- Data extracts:
═══

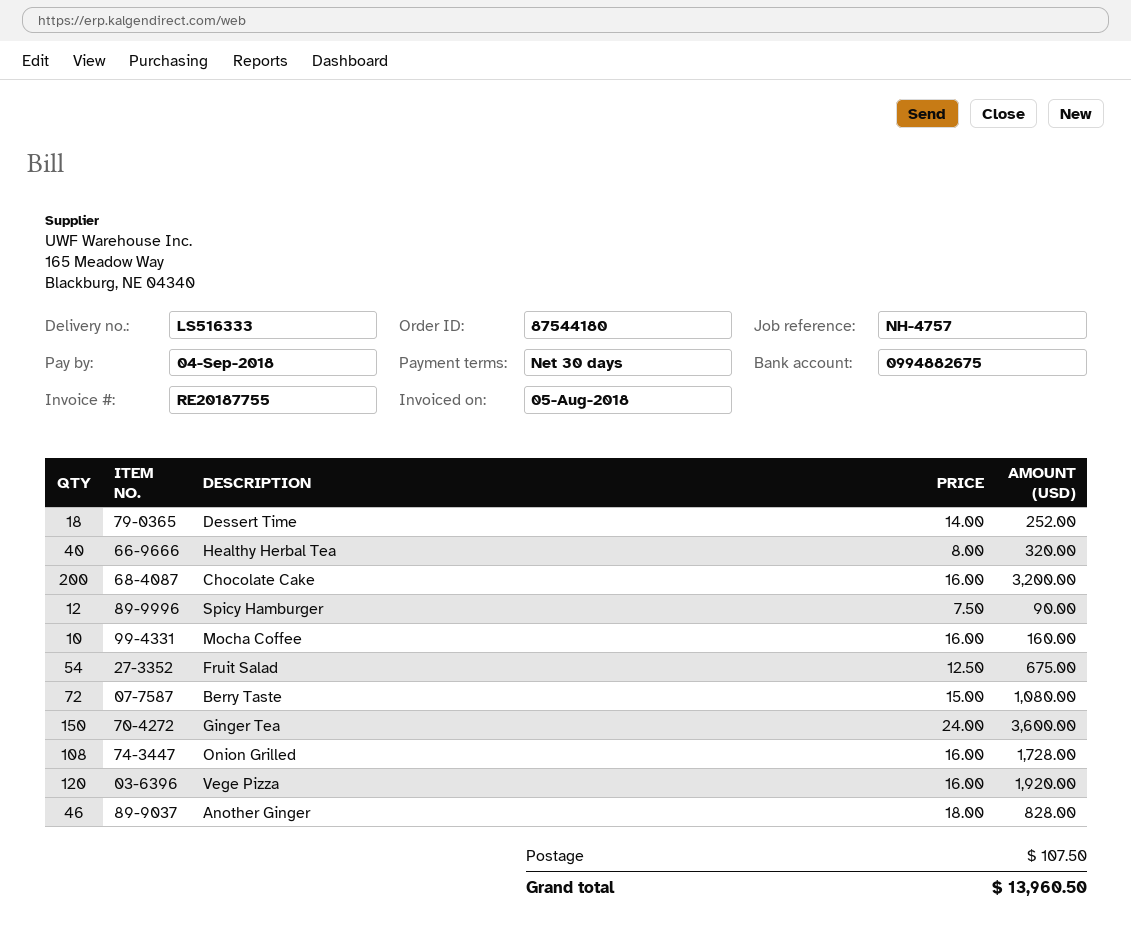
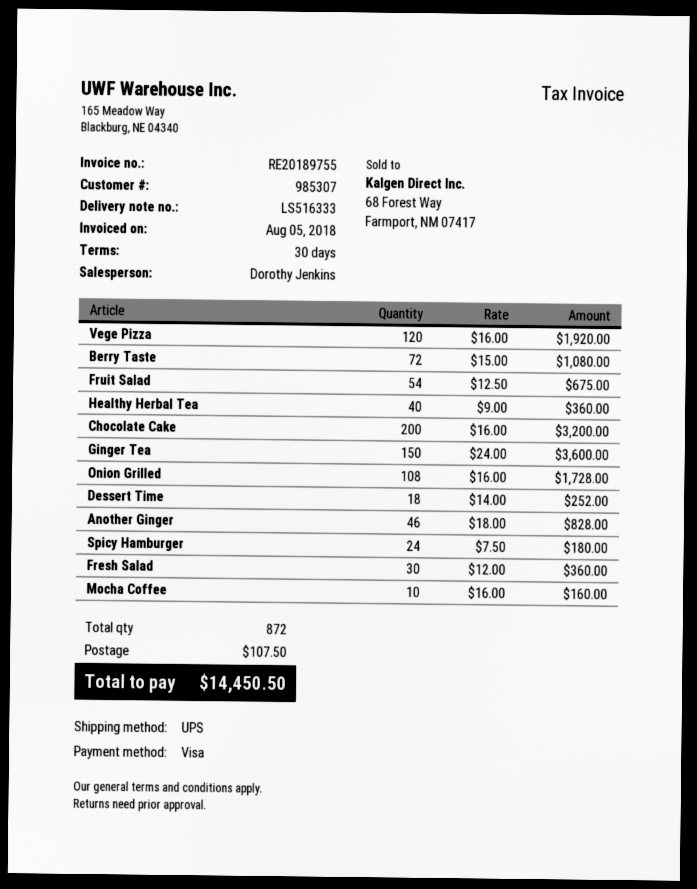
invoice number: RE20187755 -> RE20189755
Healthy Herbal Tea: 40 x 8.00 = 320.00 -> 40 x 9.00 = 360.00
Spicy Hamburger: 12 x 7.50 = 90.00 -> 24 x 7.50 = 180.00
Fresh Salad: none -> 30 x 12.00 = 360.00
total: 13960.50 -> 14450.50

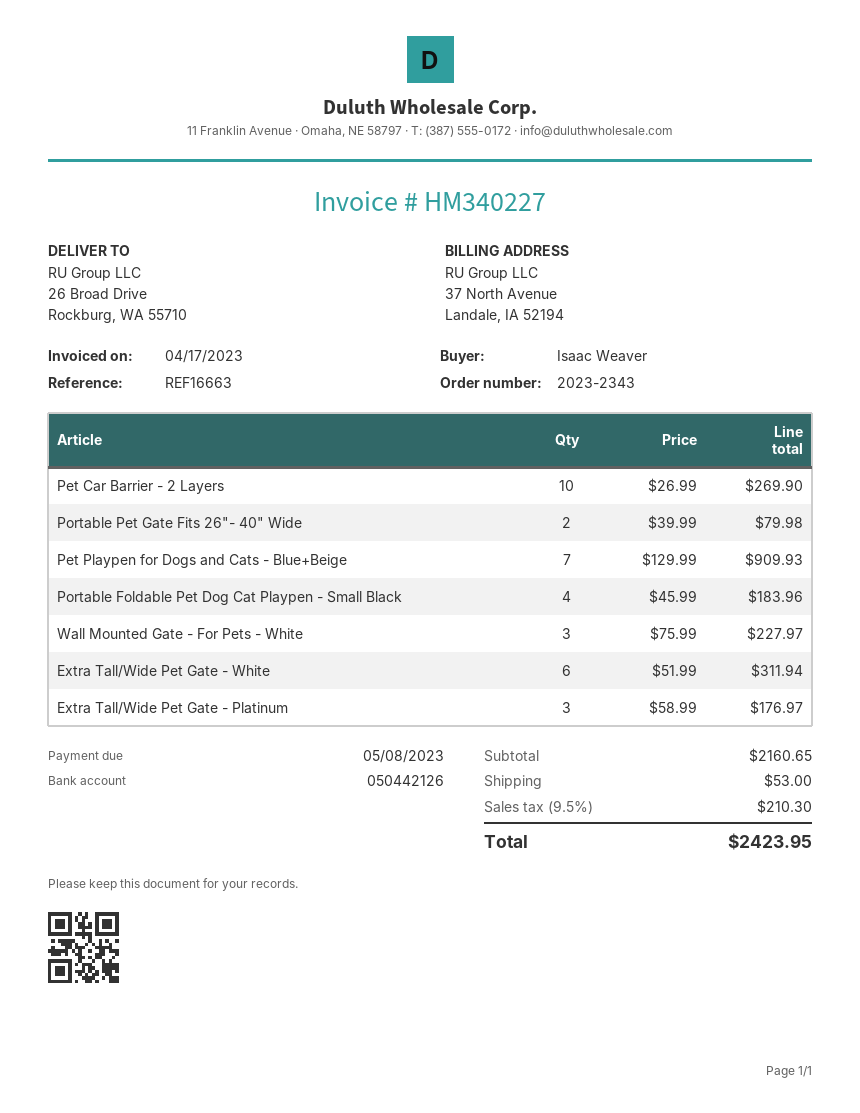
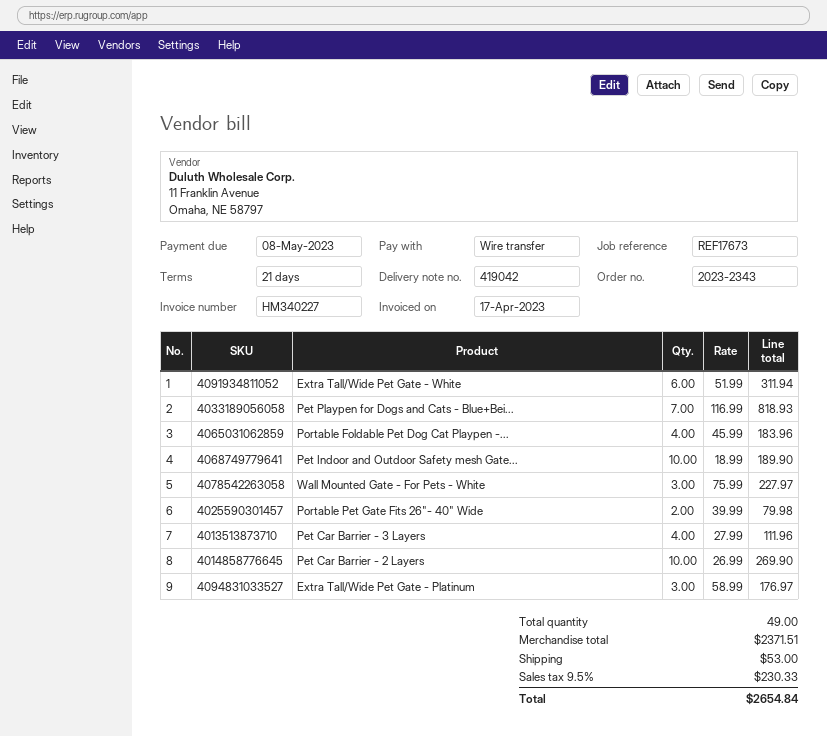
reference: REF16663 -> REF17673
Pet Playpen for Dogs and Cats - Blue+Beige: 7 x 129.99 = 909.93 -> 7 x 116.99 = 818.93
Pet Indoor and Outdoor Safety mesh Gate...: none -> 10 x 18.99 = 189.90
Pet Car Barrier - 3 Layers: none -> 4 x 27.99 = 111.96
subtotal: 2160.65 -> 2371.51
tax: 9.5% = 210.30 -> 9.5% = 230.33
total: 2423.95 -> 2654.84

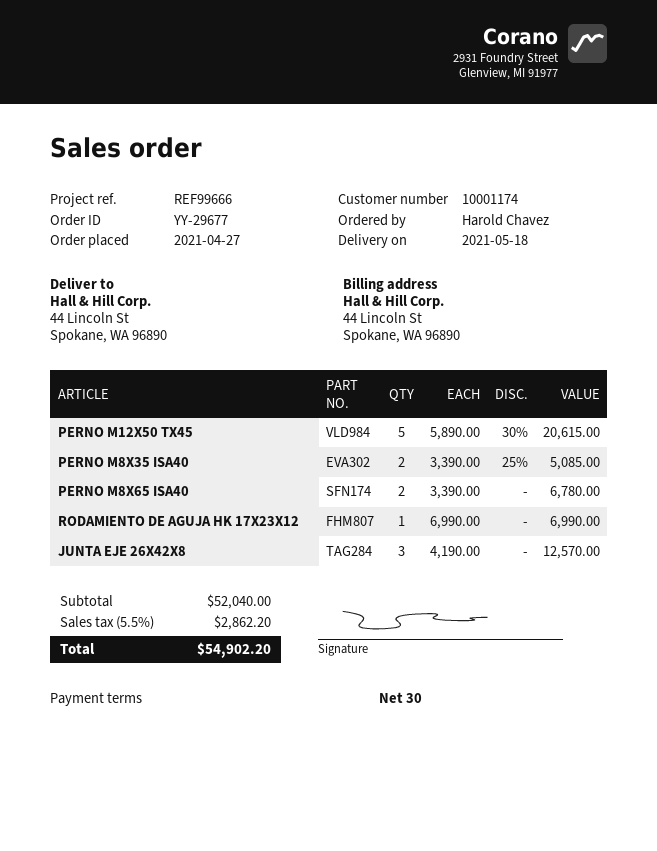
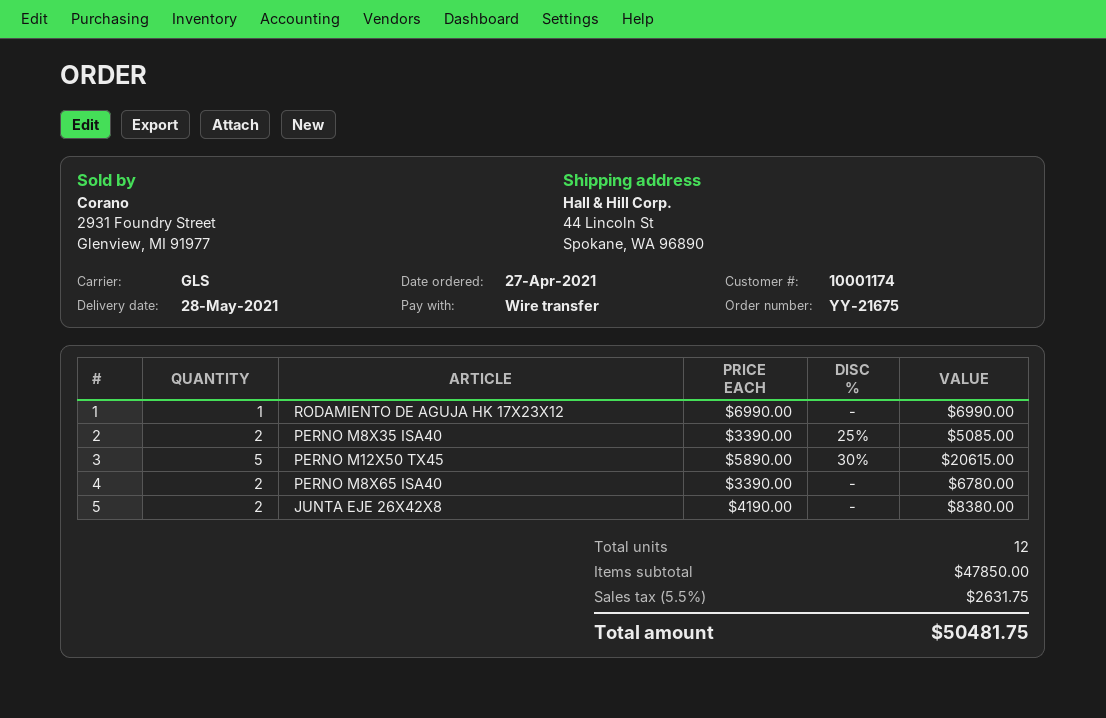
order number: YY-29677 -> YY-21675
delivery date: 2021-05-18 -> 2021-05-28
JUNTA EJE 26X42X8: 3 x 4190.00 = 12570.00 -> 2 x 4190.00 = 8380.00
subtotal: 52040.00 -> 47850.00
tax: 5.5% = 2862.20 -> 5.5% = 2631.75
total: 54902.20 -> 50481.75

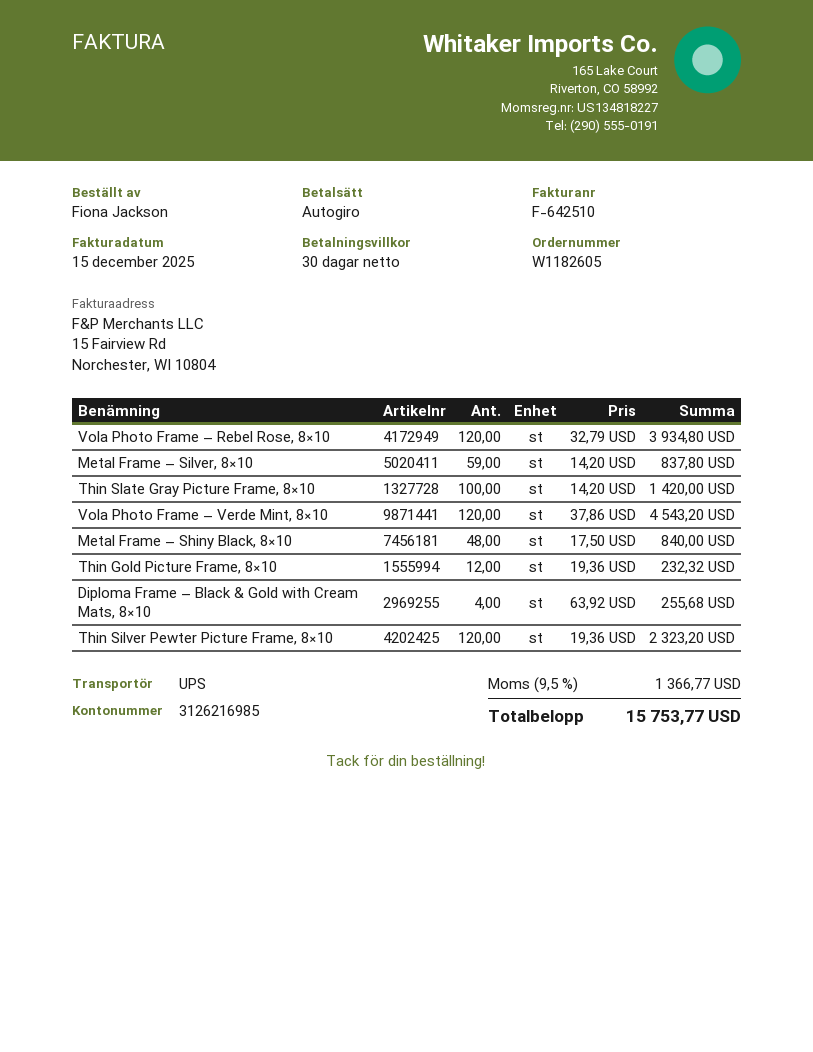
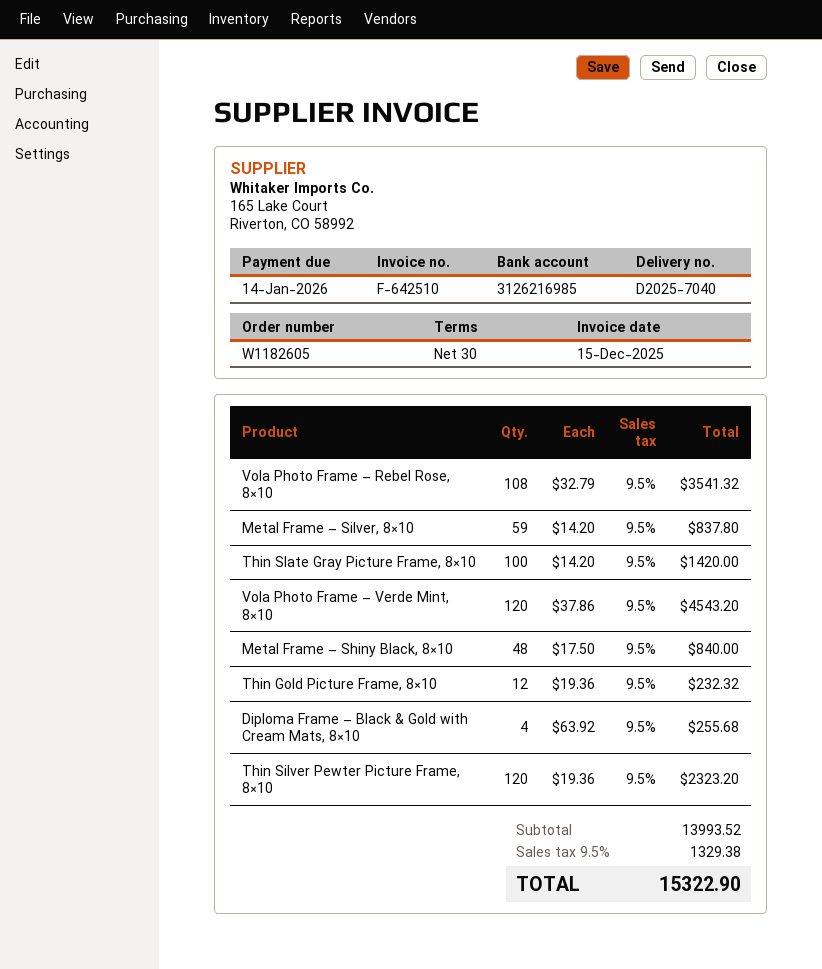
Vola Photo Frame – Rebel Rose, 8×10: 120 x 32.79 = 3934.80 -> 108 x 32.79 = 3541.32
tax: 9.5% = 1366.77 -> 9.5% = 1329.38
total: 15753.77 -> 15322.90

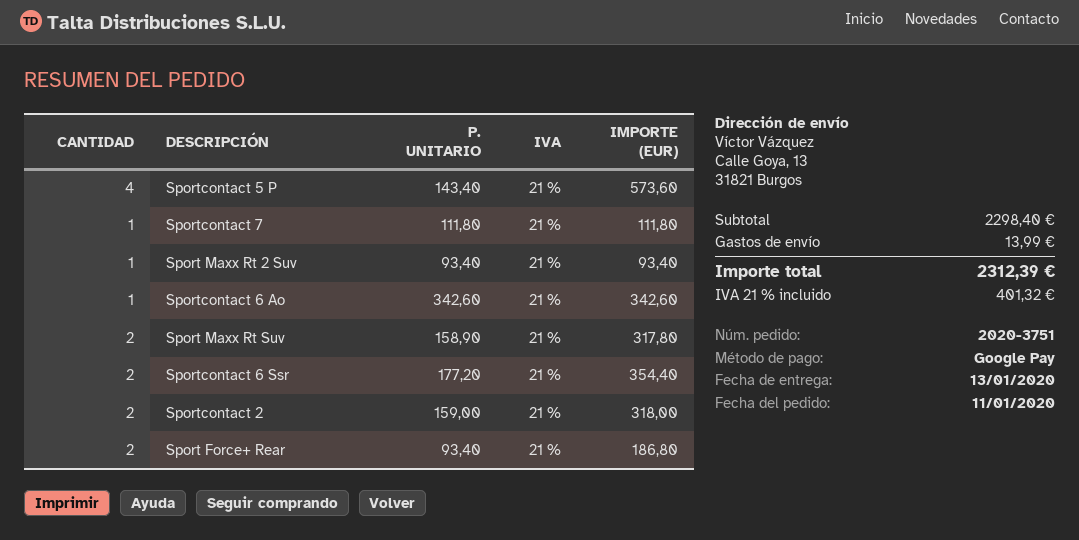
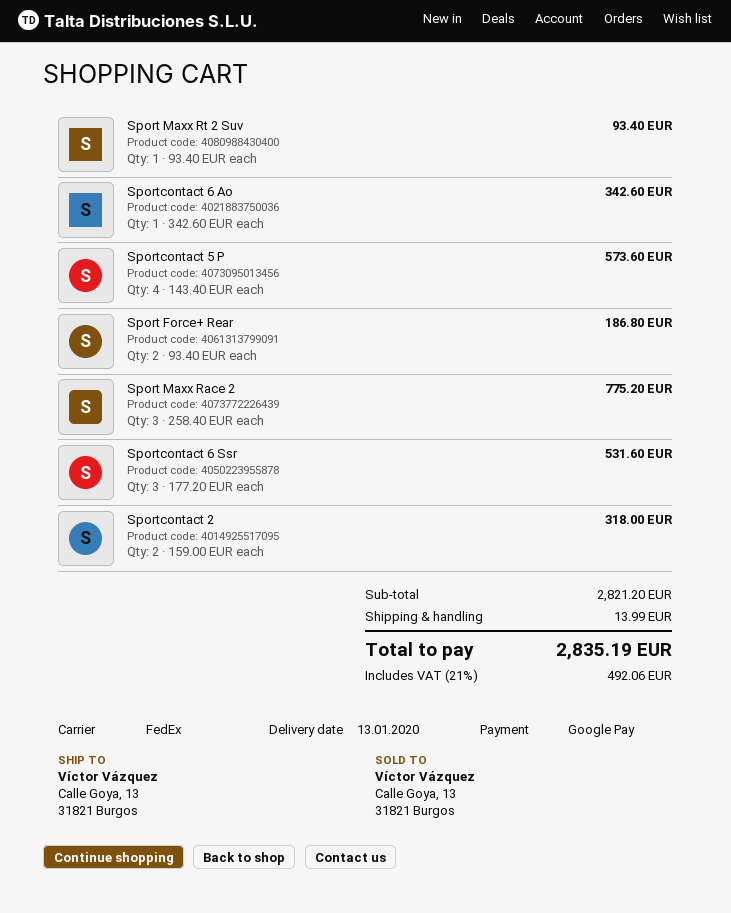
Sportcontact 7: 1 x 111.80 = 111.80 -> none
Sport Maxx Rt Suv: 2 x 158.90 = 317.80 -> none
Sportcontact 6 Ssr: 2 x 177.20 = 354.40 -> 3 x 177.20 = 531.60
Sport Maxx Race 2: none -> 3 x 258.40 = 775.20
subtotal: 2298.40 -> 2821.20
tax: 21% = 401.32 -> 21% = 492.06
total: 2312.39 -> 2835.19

═══

- Aim of the task: I would like the lines from the one with "Pet Indoor and" through the last line of the data above retyped exactly, with pictures left out, please.

- Answer to the exercise:
Pet Indoor and Outdoor Safety mesh Gate...: none -> 10 x 18.99 = 189.90
Pet Car Barrier - 3 Layers: none -> 4 x 27.99 = 111.96
subtotal: 2160.65 -> 2371.51
tax: 9.5% = 210.30 -> 9.5% = 230.33
total: 2423.95 -> 2654.84

order number: YY-29677 -> YY-21675
delivery date: 2021-05-18 -> 2021-05-28
JUNTA EJE 26X42X8: 3 x 4190.00 = 12570.00 -> 2 x 4190.00 = 8380.00
subtotal: 52040.00 -> 47850.00
tax: 5.5% = 2862.20 -> 5.5% = 2631.75
total: 54902.20 -> 50481.75

Vola Photo Frame – Rebel Rose, 8×10: 120 x 32.79 = 3934.80 -> 108 x 32.79 = 3541.32
tax: 9.5% = 1366.77 -> 9.5% = 1329.38
total: 15753.77 -> 15322.90

Sportcontact 7: 1 x 111.80 = 111.80 -> none
Sport Maxx Rt Suv: 2 x 158.90 = 317.80 -> none
Sportcontact 6 Ssr: 2 x 177.20 = 354.40 -> 3 x 177.20 = 531.60
Sport Maxx Race 2: none -> 3 x 258.40 = 775.20
subtotal: 2298.40 -> 2821.20
tax: 21% = 401.32 -> 21% = 492.06
total: 2312.39 -> 2835.19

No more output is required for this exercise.